I think one of the concerns of the painter is trying to create a new kind of visual space for the viewer to inhabit. I think the carved marks alone have a created a different space, but with the two different textures, I'm very excited with the result.
AD: Do you listen to music while you paint? I'm curious if it finds its way into your work.
AJ: I do. It's I think one of the perks of the job, I'm a huge music fan.
I would say that more than anything, listening to music just gives me the energy to complete these paintings because they're quite -- they're almost like endurance paintings. They take a long time to make, the carving is rather strenuous, so music just kind of gives me the energy to finish them. ... When you think of a painting being influenced by music, that brings up the idea of the artist doing a call-and-response thing, like making jazz. These paintings are much more process-based. When I begin, I know what the steps are. The painting kind of makes itself in a way. ... The pattern sort of reveals itself as I carve it.
I'm interested in moving into paintings that are a little more open to the old painterly notion of more expressive work. I enjoy the paintings I'm making, but that leads into some of the other work that's in the MCA show that's still based on creating layers, but they're kind of opening up a new process.
AD: So how do you know when a painting is done?
AJ: The process itself kind of takes the guesswork out of it. That was something I struggled with earlier in my painting career, knowing when a painting is finished. I still struggle with that. And maybe that is behind the carved paintings, because I wanted to find a way to punctuate the paintings. ... I start carving from the top left and once I'm done with the surface, I'm done with the painting.
AD: How do you reward yourself when you're done?
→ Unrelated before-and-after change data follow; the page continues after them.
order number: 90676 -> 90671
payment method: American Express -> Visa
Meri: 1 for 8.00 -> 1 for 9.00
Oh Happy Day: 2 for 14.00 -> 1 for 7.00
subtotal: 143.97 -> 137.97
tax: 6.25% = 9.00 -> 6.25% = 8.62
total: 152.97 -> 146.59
AJ: I've never even thought about that. Sometimes there's a a little happy dance. These paintings are kind of hard on my hands and my wrists. I reward myself sometimes with a salt soak, soaking in hot water.
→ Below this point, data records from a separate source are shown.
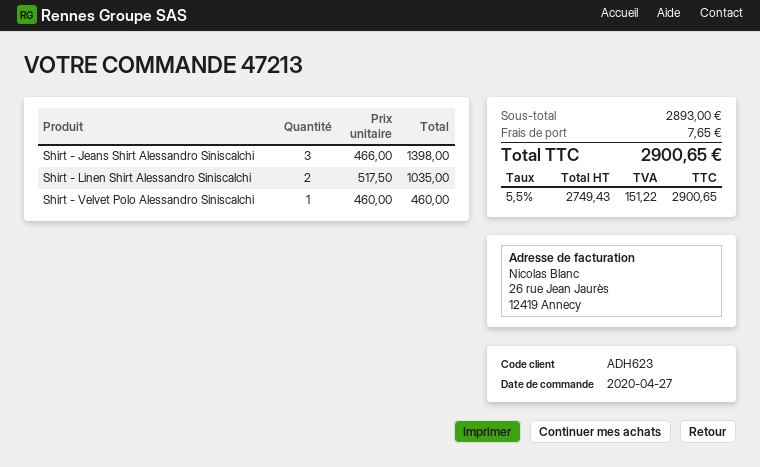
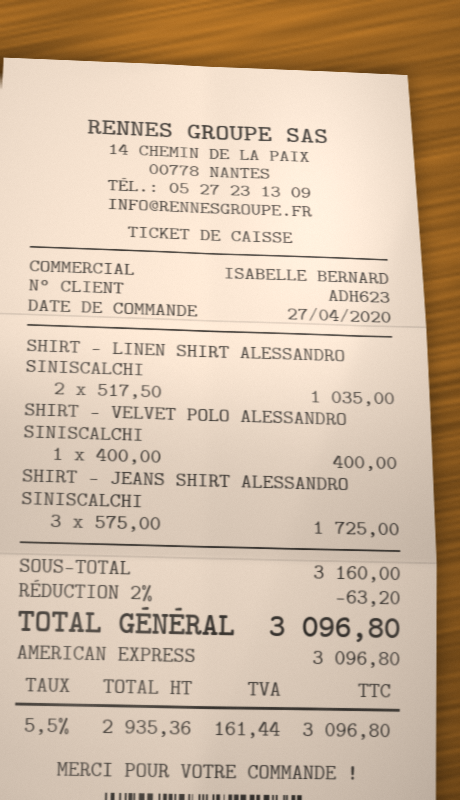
Shirt - Jeans Shirt Alessandro Siniscalchi: 3 x 466.00 = 1398.00 -> 3 x 575.00 = 1725.00
Shirt - Velvet Polo Alessandro Siniscalchi: 1 x 460.00 = 460.00 -> 1 x 400.00 = 400.00
subtotal: 2893.00 -> 3160.00
discount: none -> 2% = 63.20
shipping: 7.65 -> none
net: 2749.43 -> 2935.36
tax: 5.5% = 151.22 -> 5.5% = 161.44
total: 2900.65 -> 3096.80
AD: If someone asks you where to go for art, outside of the big museums, what do you tell them?
AJ: There's a great little gallery scene in Denver and it's growing, and I think the art scene in Denver is every year becoming more interesting. David B. Smith is a tremendously good gallery. Robischon Gallery and Gildar -- I think Adam Gildar has done fantastic things to promote new and interesting visual art in Colorado.
AD: What's the greatest strength of Denver's art scene and how can it grow or improve?
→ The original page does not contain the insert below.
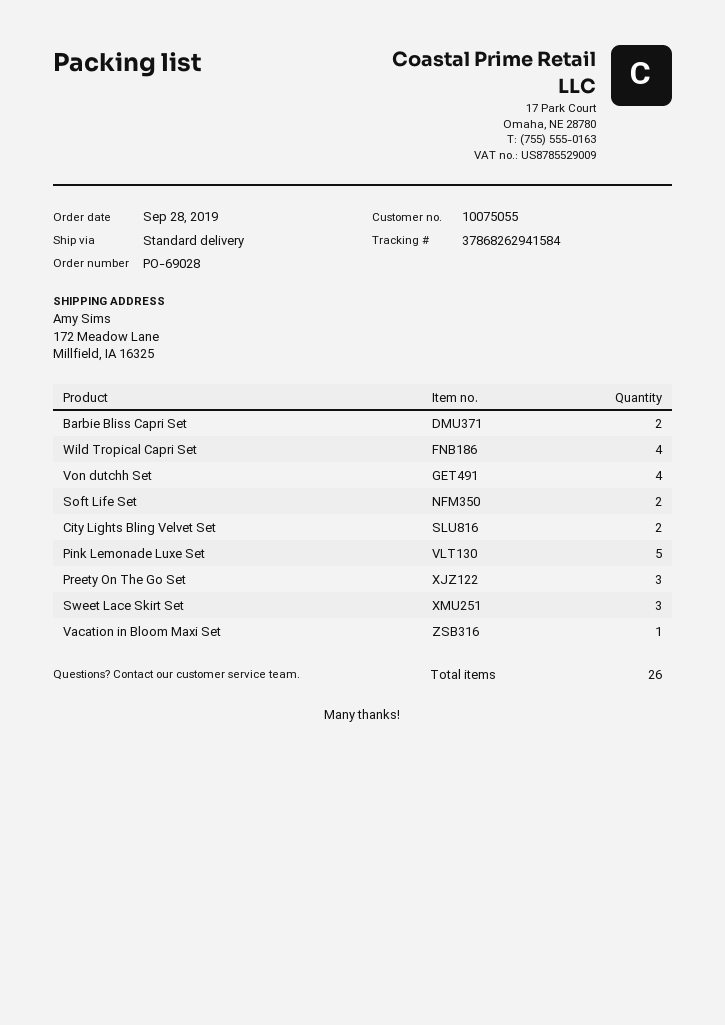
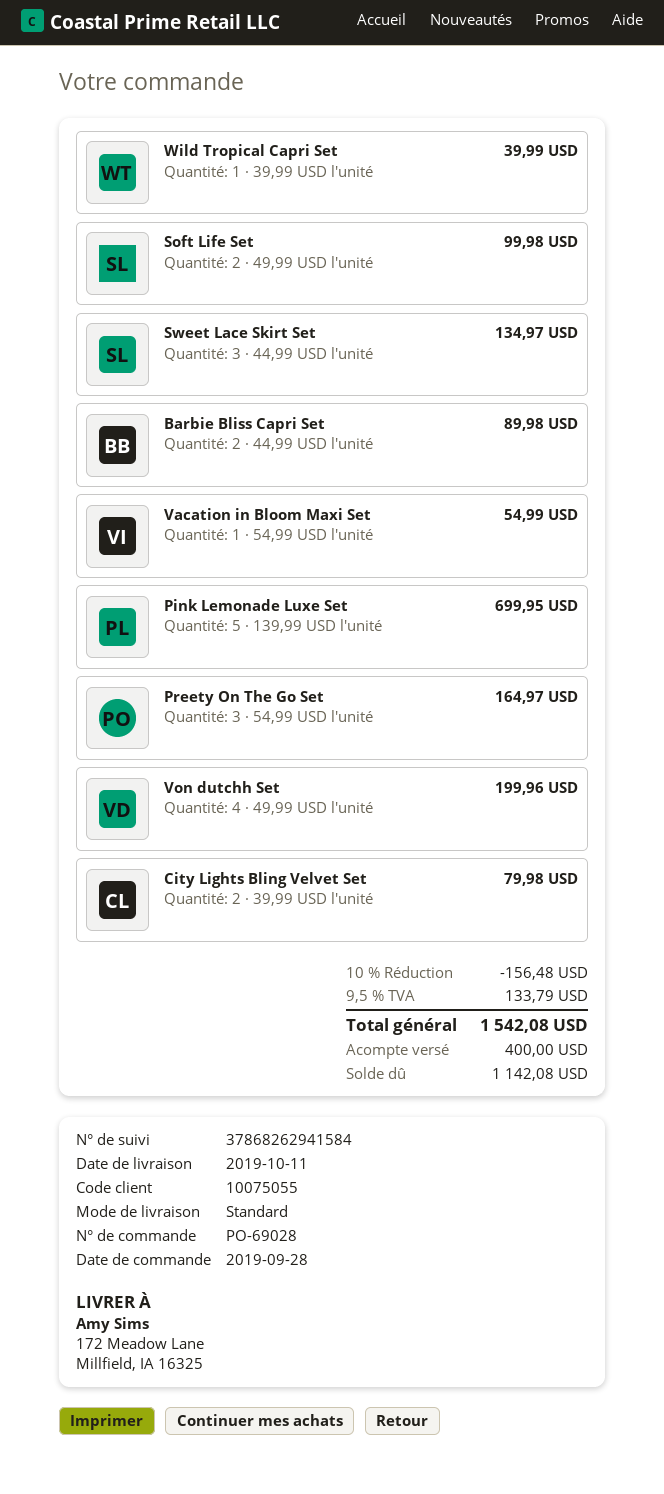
Wild Tropical Capri Set: 4 -> 1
AJ: I would say its strengths are that it doesn't really have an identity. Denver is sort of becoming what it's going to become right now. You go to other cities like L.A. and they've been through so many cycles. There have been booms and busts. The Denver boom has been rather recent and we're still sort of shaping and molding what the city is. So it's a good time to be an artist, to be any kind of maker. ... And what I've seen and I've been lucky to be part of it is there's a great group of people who aren't trying to climb over each other, but they're trying to work together. There's a feeling of possibility in Denver right now. That's one of the defining features of the Denver art scene.
This interview has been edited for length and clarity.